In February, Timothy Swanson of Indiana-based NM Hydroelectric Power LLC applied to FERC for a permit on the county-owned Sabin Dam. Aloia learned of that application last week.

In response, the city and county discussed filing competing permit applications to retain control of the dams. Obtaining the permits would allow the municipalities to decide who, if anyone, should operate the dams if they are kept.

Traverse City Light & Power previously held the FERC license to generate power at city-owned Brown Bridge Dam, as well as county-owned Sabin and Boardman dams. L&P in 2005 decided dam maintenance was too expensive and decommissioned them.

The county then initiated a $1.4 million-dollar study to determine if the dams should be removed. The study's recommendation is due in December.

Aloia said he doesn't believe a permit or license to generate electricity would prevent the county from removing the dams, but he acknowledged it's new territory for the county.

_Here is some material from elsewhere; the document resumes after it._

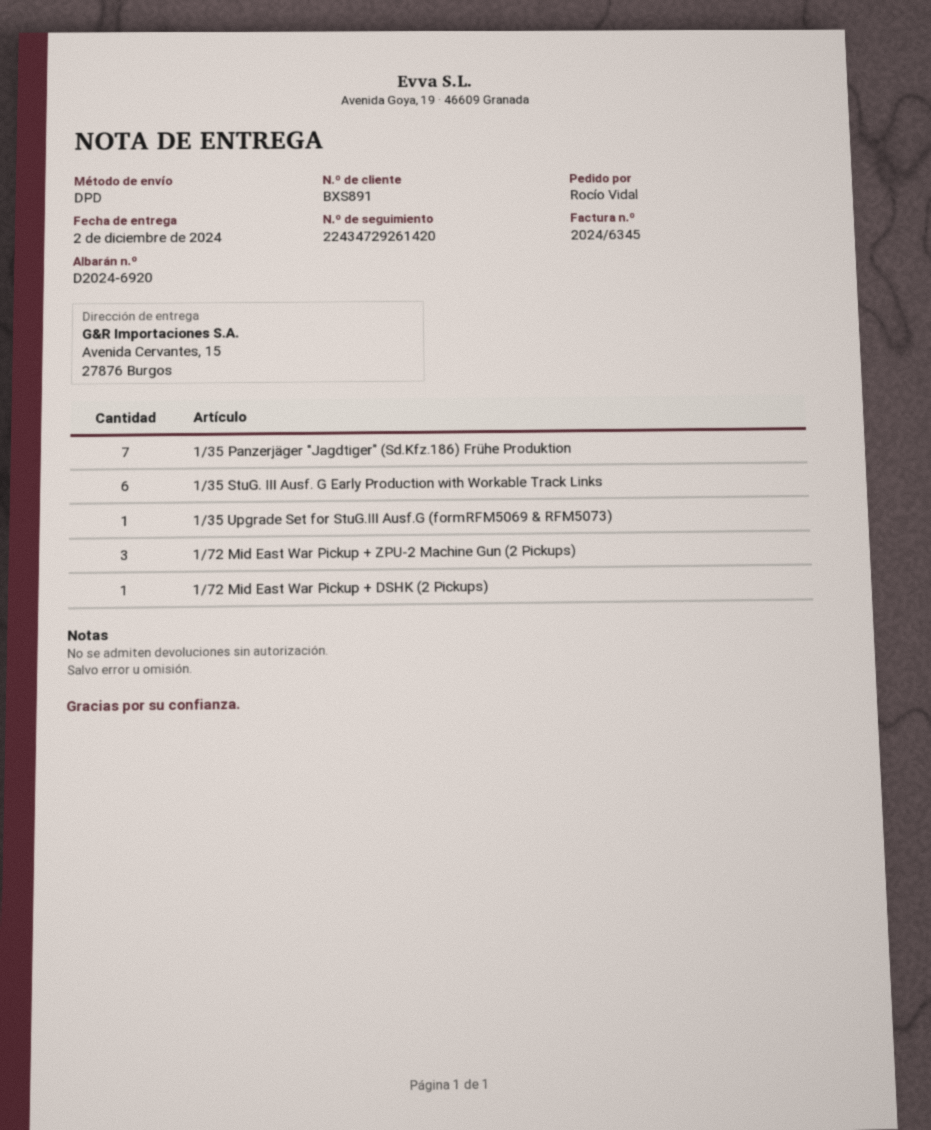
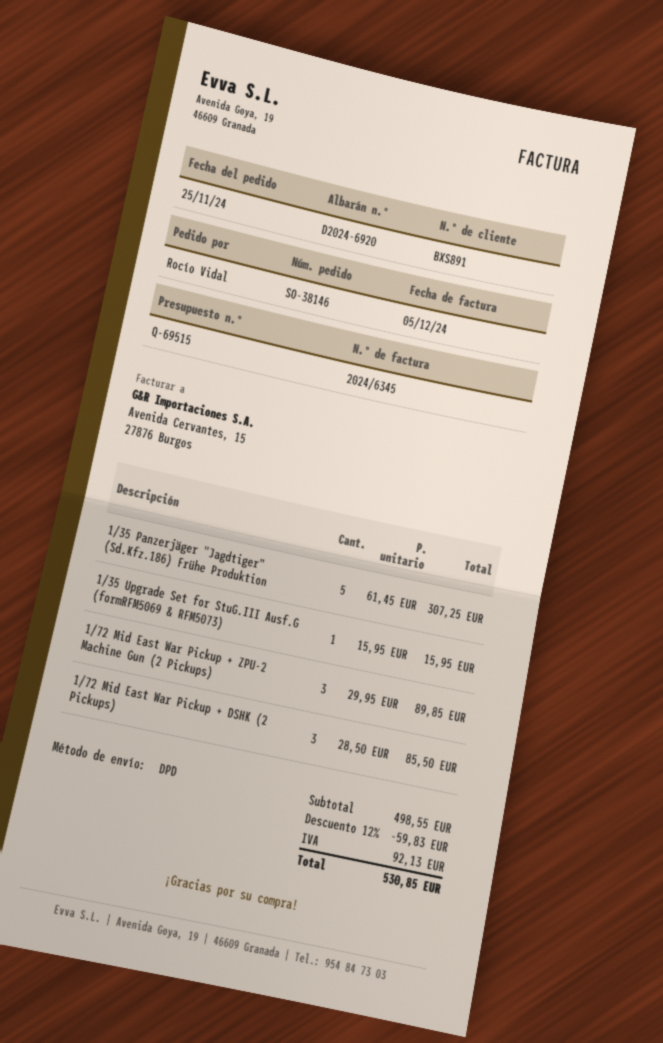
1/35 Panzerjäger "Jagdtiger" (Sd.Kfz.186) Frühe Produktion: 7 -> 5
1/35 StuG. III Ausf. G Early Production with Workable Track Links: 6 -> none
1/72 Mid East War Pickup + DSHK (2 Pickups): 1 -> 3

Charles Peterson of Peterson Machinery Sales also applied to FERC for permits for all three dams. Peterson said the county's study hasn't fairly probed the idea of keeping the dams to generate electricity, and he wants to maintain it as an option.

Peterson contends L&P exaggerated dam maintenance costs, and believes all three dams can be operated profitably.

Peterson Machinery purchased the generating equipment at the dams and wants county and city support to restart hydroelectric generation on all three dams. Peterson believes the dams could be generating electricity by next summer.

The county board will make a decision on supporting Peterson or filing its own application when it meets at 7 p.m. Wednesday in the Governmental Center. The issue will be on the city's July 7 agenda.


----------



## shotgunner

> In response, the city and county discussed filing competing permit applications to retain control of the dams. Obtaining the permits would allow the municipalities to decide who, if anyone, should operate the dams if they are kept.


That would be my move.

Interesting watching the developmnets unfold.


----------



## stelmon

Before I moved away from TC two years ago I was part of the dam committee.

Last I heard was once the river goes back to it's natural state, the land would belong to the state and the lake owners would loose that land. People need to realize that dams are not a pernament structure and come to a point when they can't fulfill there purpose and need to be torn down.

The wier would still be used to keep salmon out. The steelhead would be able to travel the whole river. There is possibility the wier would start harvesting steelhead, but I don't want to see that.

I learned all of this while attending the meetings. Ideas may have changed by now. If you want to learn more, I suggest attending the meetings. 

They say the Boardman could rival the Little Man. The only rule I would like to see in affect if all the dams come down is the trout season remains on the portion of the stream it is now. Allow a few early salmon a year to go up like they do now, and all the steelhead to go up. I would hate to see the upper portions look like they do downtown which I am sure they would.


----------



## joefsu

stelmon said:


> I would hate to see the upper portions look like they do downtown which I am sure they would.


What do you mean by this? 

Joe


----------



## stelmon

Allow steelhead fisherman up there chasing them and you will probably get a river full of dirt bank like the lower river. That's why I hope they close the upper portions, plus it will allow the fish to spawn without being molested. The lower river would have pleny of spots to fish.


----------



## Hamilton Reef

Boardman dams topic of meetings

http://www.record-eagle.com/local/local_story_267094132.html

09/23/08

TRAVERSE CITY -- Area residents are invited to public meetings to discuss the fate of the Boardman River dams.

The Boardman River Dams Committee spent the past couple years studying whether to repair, retain, modify or remove four dams along the river.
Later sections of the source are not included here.